§ THE TASK
Reproduce the entries shown below only from the line with "payment terms: 14 days -> 10 days" down to the line with "total: 5879.50 -> 8907.73", keeping both end lines and copying each one exactly.

#### RECORDS FOR THE EXERCISE ####

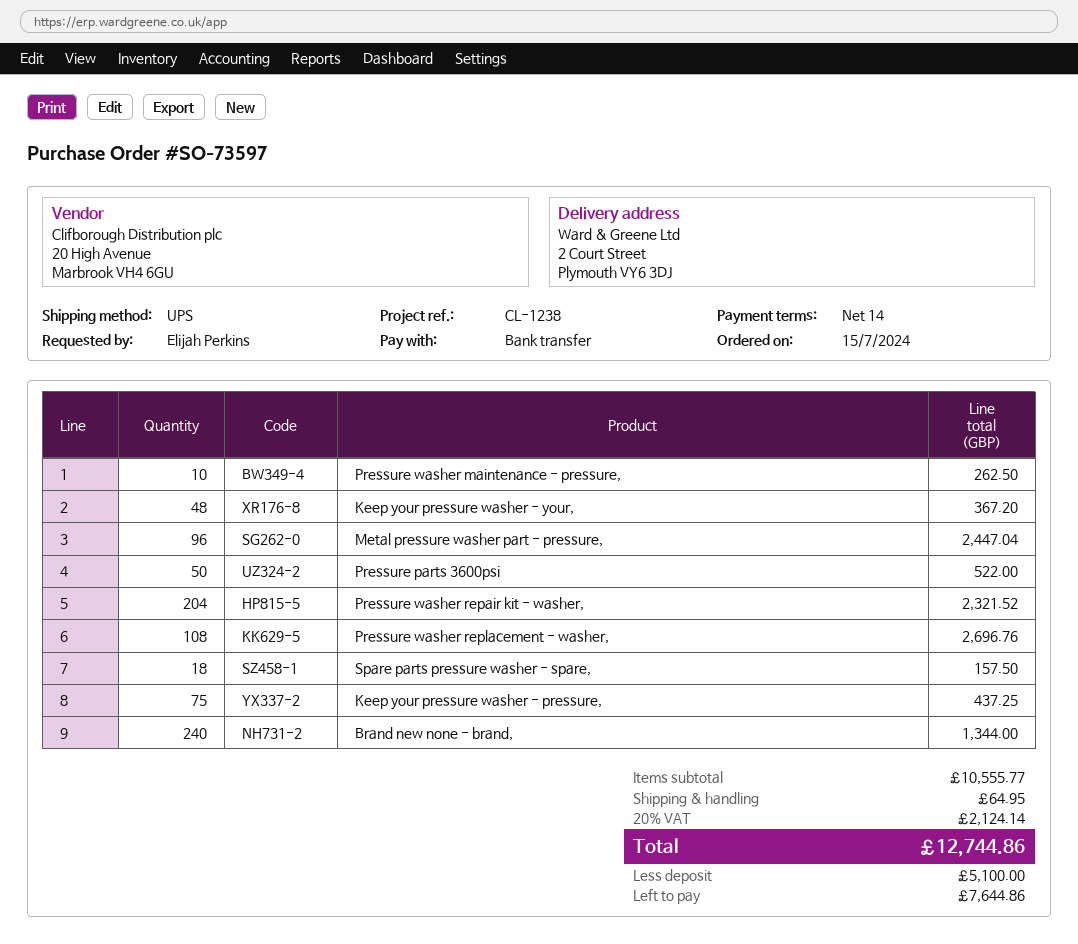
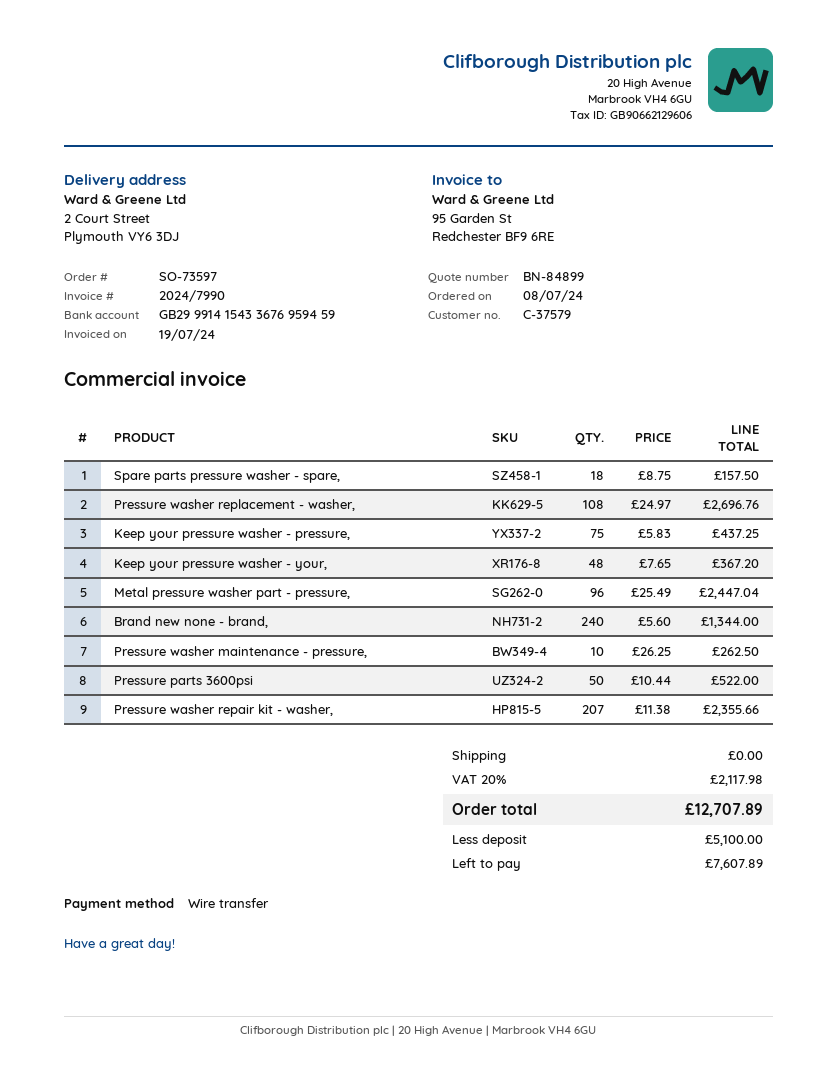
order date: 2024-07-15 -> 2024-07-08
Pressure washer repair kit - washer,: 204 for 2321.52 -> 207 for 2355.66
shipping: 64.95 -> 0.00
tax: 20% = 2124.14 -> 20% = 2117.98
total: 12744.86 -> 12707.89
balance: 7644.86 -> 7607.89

####
#### RECORDS FOR THE EXERCISE ####

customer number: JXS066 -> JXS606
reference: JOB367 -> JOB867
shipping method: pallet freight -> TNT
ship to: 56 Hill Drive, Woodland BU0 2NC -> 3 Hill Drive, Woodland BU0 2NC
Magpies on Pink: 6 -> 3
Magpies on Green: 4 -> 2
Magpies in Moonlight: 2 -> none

####
#### RECORDS FOR THE EXERCISE ####

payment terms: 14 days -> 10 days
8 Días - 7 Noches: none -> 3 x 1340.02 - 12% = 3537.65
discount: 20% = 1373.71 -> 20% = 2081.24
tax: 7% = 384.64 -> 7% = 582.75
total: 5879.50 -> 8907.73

####

§ REPLY TO THE TASK
payment terms: 14 days -> 10 days
8 Días - 7 Noches: none -> 3 x 1340.02 - 12% = 3537.65
discount: 20% = 1373.71 -> 20% = 2081.24
tax: 7% = 384.64 -> 7% = 582.75
total: 5879.50 -> 8907.73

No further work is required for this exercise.